Bir ay boyunca neler kazandırır, neler katar dünyamıza, saymakla bitiremeyiz. Bu bakımdan şükür ayıdır Ramazan. Bir aylık misafirdir. Misafirimizi güzel ağırlayalım. Bizden memnun dönsün, memnun ayrılsın. Lehimizde şahitlik yapsın. Rabbimize bizden hoşnutluğunu bildirsin ve Rabbimizin rızasını kazanmamıza vesile olsun.
Hasta ya da yaşlı insanlar, yıllarca oruç tutmuş, şimdi tadamayanlar, onlar hepten mahzun. Fidye vererek borçlarını eda etseler de gönülleri mahzun. O kadar sevmişler ki orucu, o kadar benimsemiş ve saymışlar ki, Ramazan-ı Şerifi hayatlarının ayrılmaz bir parçası bilmişler adeta.

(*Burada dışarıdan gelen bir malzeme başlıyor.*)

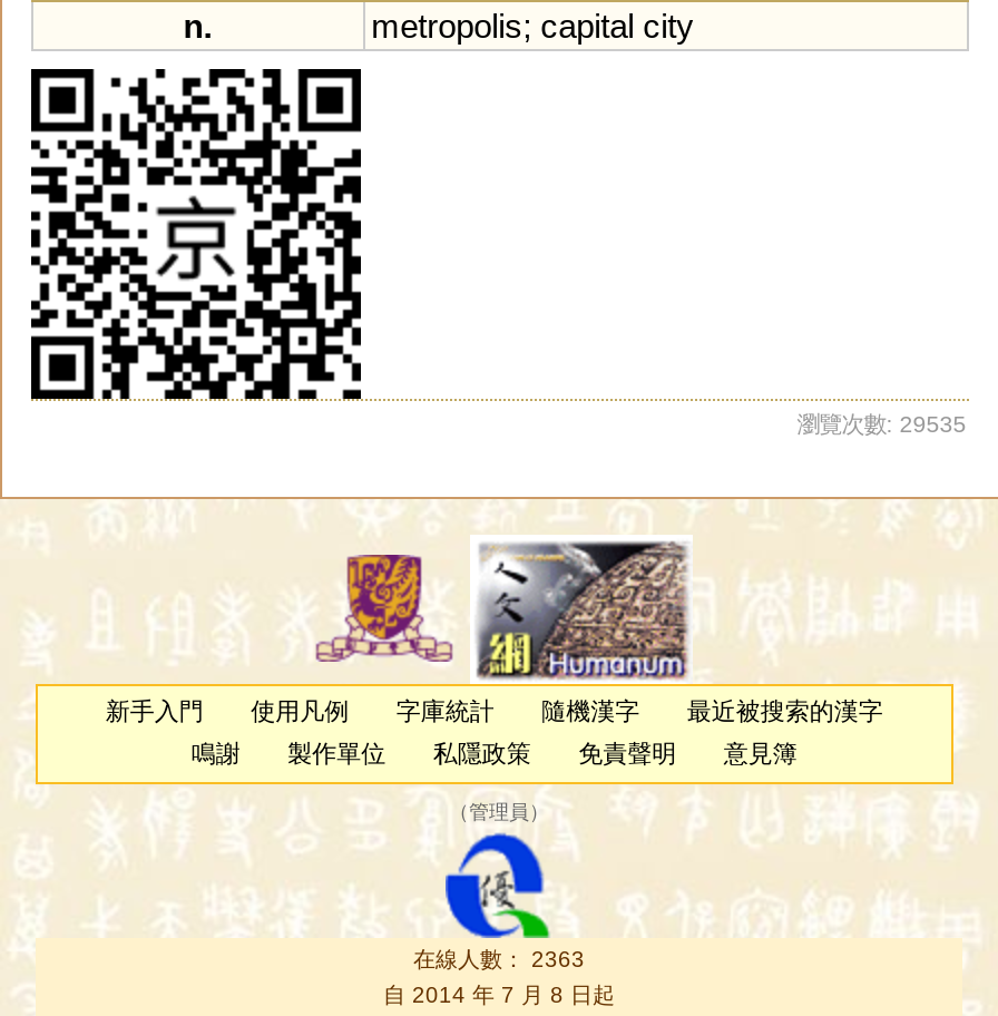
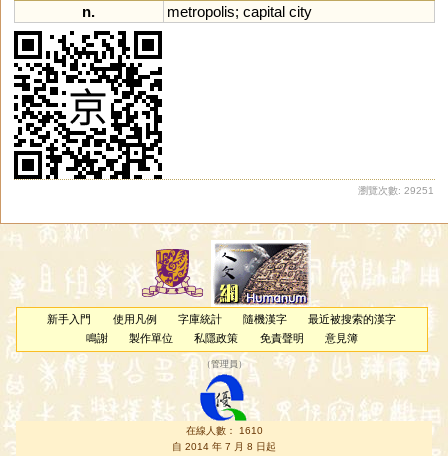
[797,412,966,436] 瀏覽次數: 29535 -> [358,185,434,196] 瀏覽次數: 29251
[413,948,585,972] 在線人數： 2363 -> [186,425,262,436] 在線人數： 1610

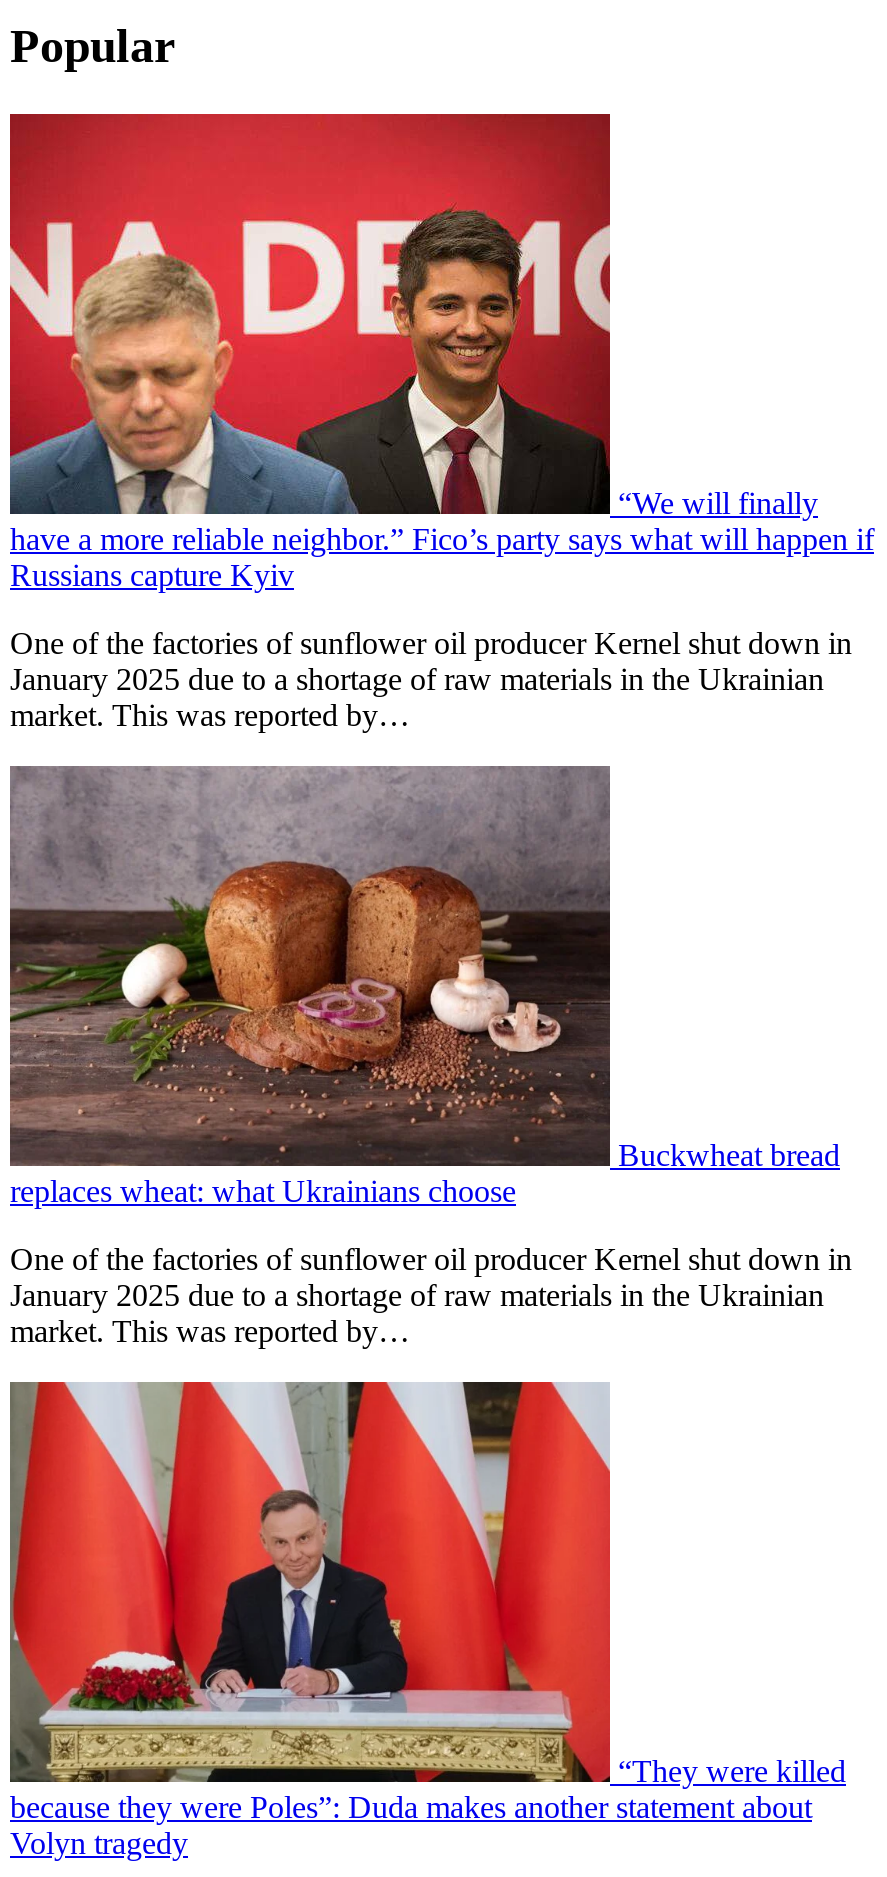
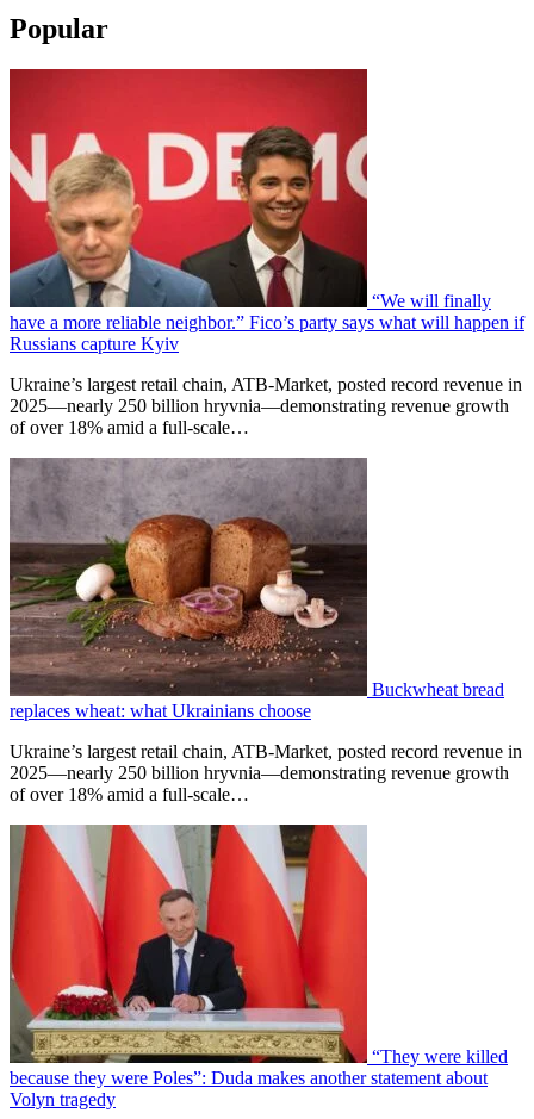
[10,625,852,731] One of the factories of sunflower oil producer Kernel shut down in | January 2025 due to a shortage of raw materials in the Ukrainian | market. This was reported by… -> [10,374,522,437] Ukraine’s largest retail chain, ATB-Market, posted record revenue in | 2025—nearly 250 billion hryvnia—demonstrating revenue growth | of over 18% amid a full-scale…
[10,1241,852,1347] One of the factories of sunflower oil producer Kernel shut down in | January 2025 due to a shortage of raw materials in the Ukrainian | market. This was reported by… -> [10,741,522,804] Ukraine’s largest retail chain, ATB-Market, posted record revenue in | 2025—nearly 250 billion hryvnia—demonstrating revenue growth | of over 18% amid a full-scale…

Onlardan biri de halacığım. Doksan yaşına yaklaşmış. İlk defa bu sene tutamıyor diye hüzün içinde. Hem sağlığı müsait değil, hem de gözleri görmüyor. Üstelik tek başına. Ama o hâlâ orucunu tutamamanın ıztırabını yaşıyor, her görüşmemizde eski günleri hasretle yâd ediyor. Teselli etmeye çabalıyorum ama nafile…
Ne garip bir dünya… Bir yanda orucunu tutmamak için bahane arayanlar, bir yanda canı pahasına bir yolunu bulsa derhal tutacak olan hem hasta ve ihtiyar, hem de hassas kullar… Allah insana sevdirdi mi bir ibadeti, onu yapmak o kula kolay geliyor. Aç kalmak belki yemek kadar tatlı oluyor. Yetmiş-seksen yıl orucunu hiç bırakmamış insanların bir dönem gelip de oruç tutamamaları onlara zor geliyor. Onca yıl Ramazana hürmet etmiş, orucunu hiç kaçırmamış bu nazik ve hassas ruhlardan başka türlü bir hareket de beklenmezdi zaten.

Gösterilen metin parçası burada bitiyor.